If a beatnik saw a bunch of cops heading toward a hipster hangout, he’d “haul ass” or “beat the gravel” (run like crazy to get away from them, since cops were never up to any good in Beatnik circles.)

More Cool Words

Beat culture had many ways of describing the ultimate amazing experience. Did you cats have a blast? That’s like saying the Daddy-o Beatniks were cookin’!

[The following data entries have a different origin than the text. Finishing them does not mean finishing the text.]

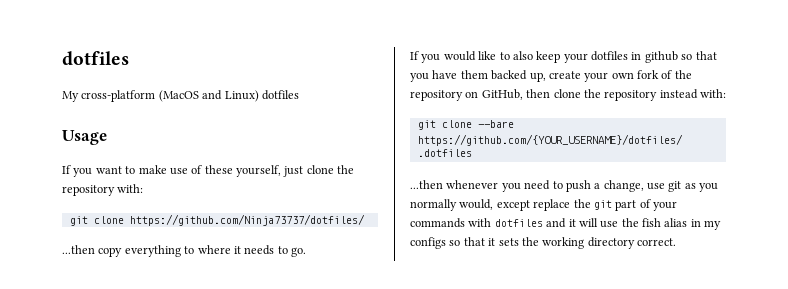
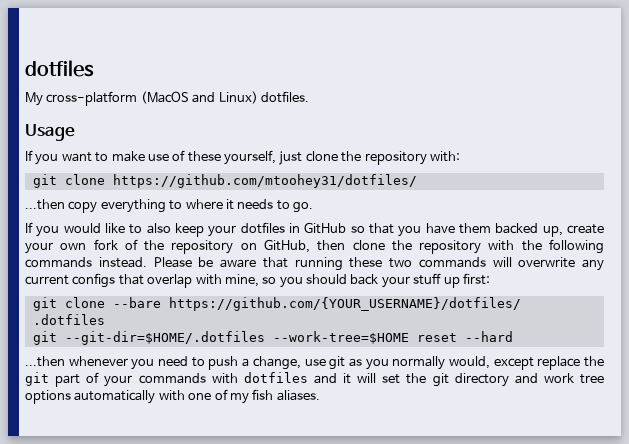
[261,90,299,100] dotfiles -> [260,91,309,103] dotfiles.
[129,214,365,226] https://github.com/Ninja73737/dotfiles/ -> [112,174,417,188] https://github.com/mtoohey31/dotfiles/
[644,51,678,63] github -> [304,222,347,234] GitHub
[659,89,726,99] instead with: -> [488,239,604,254] [25,257,604,271] [25,273,490,288] with the following commands instead. Please be aware that running these two commands will overwrite any current configs that overlap with mine, so you should back your stuff up first:
(472, 153) none -> [32,331,513,345] // git --git-dir=$HOME/.dotfiles --work-tree=$HOME reset --hard
[600,218,722,230] [410,237,676,249] use the fish alias in my configs so that it sets the working directory correct. -> [382,373,604,387] [25,389,320,404] set the git directory and work tree options automatically with one of my fish aliases.

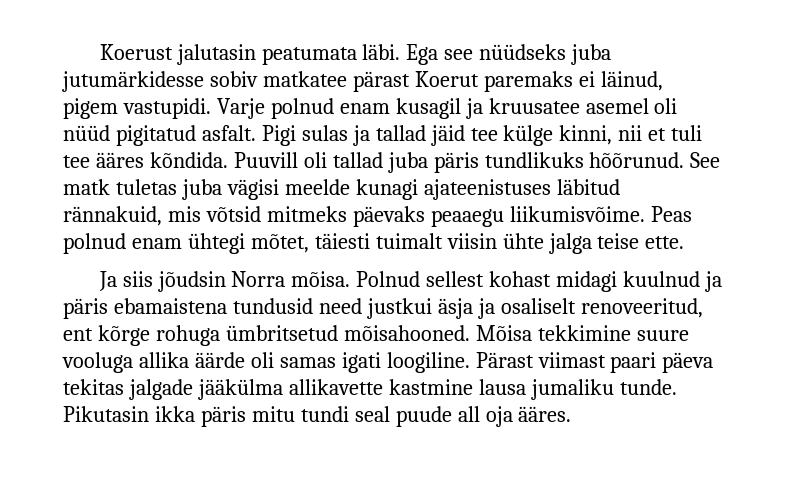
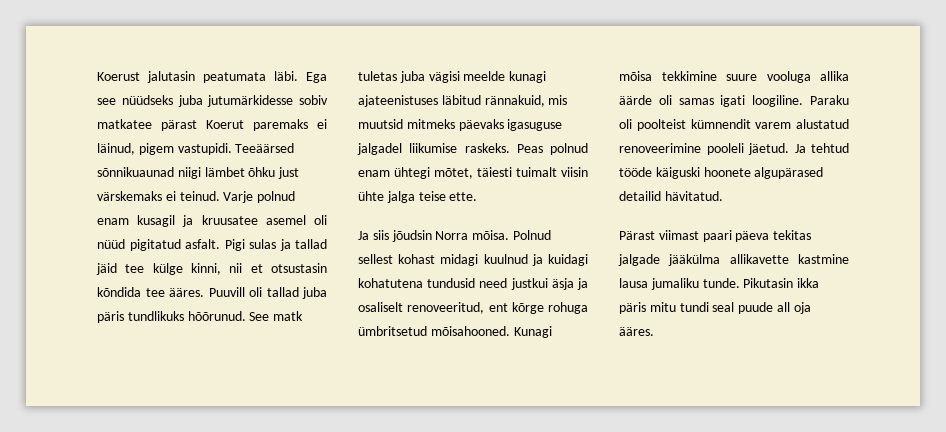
(211, 108) none -> [235,143,295,153] [97,167,300,179] [97,191,220,201] Teeäärsed sõnnikuaunad niigi lämbet õhku just värskemaks ei teinud.
[671,125,703,141] [63,152,228,168] tuli tee ääres kõndida. -> [271,263,327,273] [97,287,204,297] otsustasin kõndida tee ääres.
[205,206,261,222] võtsid -> [358,119,403,129] muutsid
[430,206,645,227] peaaegu liikumisvõime. -> [507,119,563,131] [357,143,510,155] igasuguse jalgadel liikumise raskeks.
[63,298,227,319] päris ebamaistena -> [548,254,588,266] [358,278,423,288] kuidagi kohatutena
[475,325,532,341] Mõisa -> [513,326,552,338] [619,71,652,81] Kunagi mõisa
(470, 362) none -> [810,95,849,105] [619,119,849,131] [619,143,849,155] [619,167,824,179] [619,191,723,201] Paraku oli poolteist kümnendit varem alustatud renoveerimine pooleli jäetud. Ja tehtud tööde käiguski hoonete algupärased detailid hävitatud. //

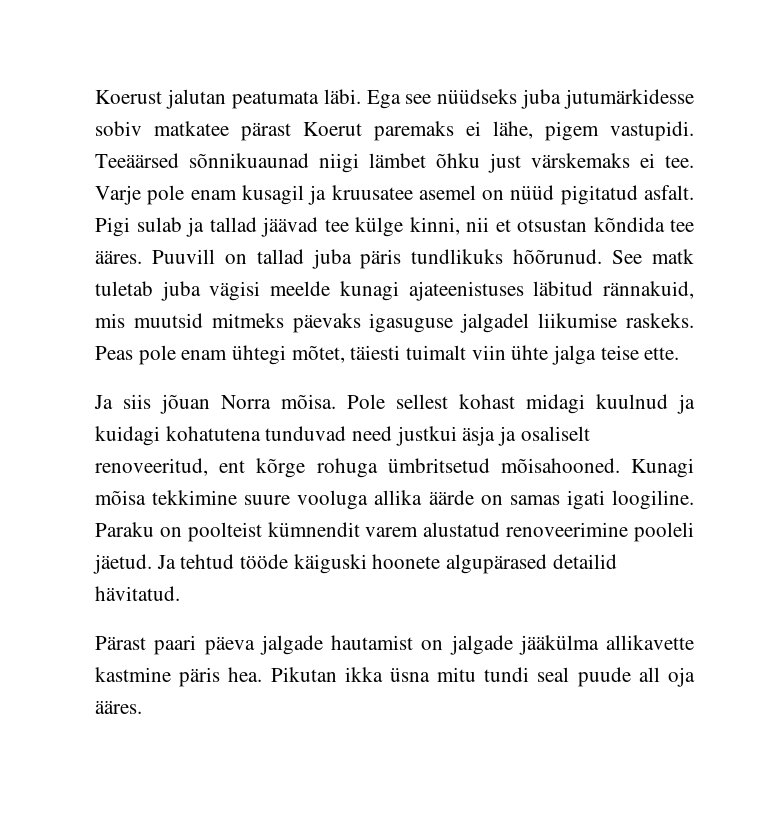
[147,71,195,83] jalutasin -> [165,89,226,109] jalutan
[97,143,135,155] läinud, -> [493,121,533,139] lähe,
[179,191,296,203] teinud. Varje polnud -> [665,155,694,168] [95,185,185,205] tee. Varje pole
[314,215,327,225] oli -> [482,190,505,200] on
[249,239,276,249] sulas -> [136,217,182,232] sulab
[96,263,117,275] jäid -> [261,217,318,237] jäävad
[271,263,327,273] otsustasin -> [517,219,587,232] otsustan
[249,287,262,297] oli -> [224,254,247,264] on
[358,71,397,81] tuletas -> [95,281,153,296] tuletab
[550,143,588,155] polnud -> [138,345,176,365] pole
[561,167,588,177] viisin -> [471,345,506,360] viin
[391,230,432,242] jõudsin -> [160,394,210,414] jõuan
[512,230,551,240] Polnud -> [347,394,385,409] Pole
[427,278,476,288] tundusid -> [265,426,347,441] tunduvad
[658,95,672,105] oli -> [480,495,503,505] on
[619,119,632,129] oli -> [159,527,182,537] on
[658,230,699,240] viimast -> (146, 643) none
[773,230,812,240] tekitas -> [259,635,444,655] jalgade hautamist on
[619,278,820,290] [619,302,646,314] lausa jumaliku tunde. Pikutasin ikka päris -> [179,667,430,687] päris hea. Pikutan ikka üsna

Both phrases have similar meanings. “Cats” and “Daddy-o” are variation on the Beatnik self-descriptive “hipster” word to describe, well, themselves! Beatniks are nothing if not self-referential.

A blast and cooking? No, it’s not the prelude to a Beatnik barbecue. A blast to the Beats is pretty much the same as it is to modern day partiers: a fun time. If you were cookin’, it’s a high compliment, indeed. It merely meant you were doing something well (as in a jazz musician, favorites of the Beats, playing a hot horn so much so that the patrons said he was “cooking

More Beat Slang

If you dig it, man, that’s crazy! (This is all a good thing among Beats.)

“Digging” is getting, or understanding, something, just like being “in orbit”; and “crazy,” like “boss!”, are both  euphemisms for something that’s just plain old good.

Just don’t “go ape,” especially at “the flicks,” or your fellow movie patrons are apt to get “wigged out.” (That means don’t yell at the movies, or it’s apt to annoy the rest of the audience.)

Are you out to get your “kicks” by “making the scene”? The kicks is the thrill you get by doing something fun or incredible; and if you’re “making the scene,” you’re in the right place at the right time.

As you can see, there’s an art to Beat slang from the 1950s. It’s worth the effort to make the language scene, especially if your goal is to be a real hipster!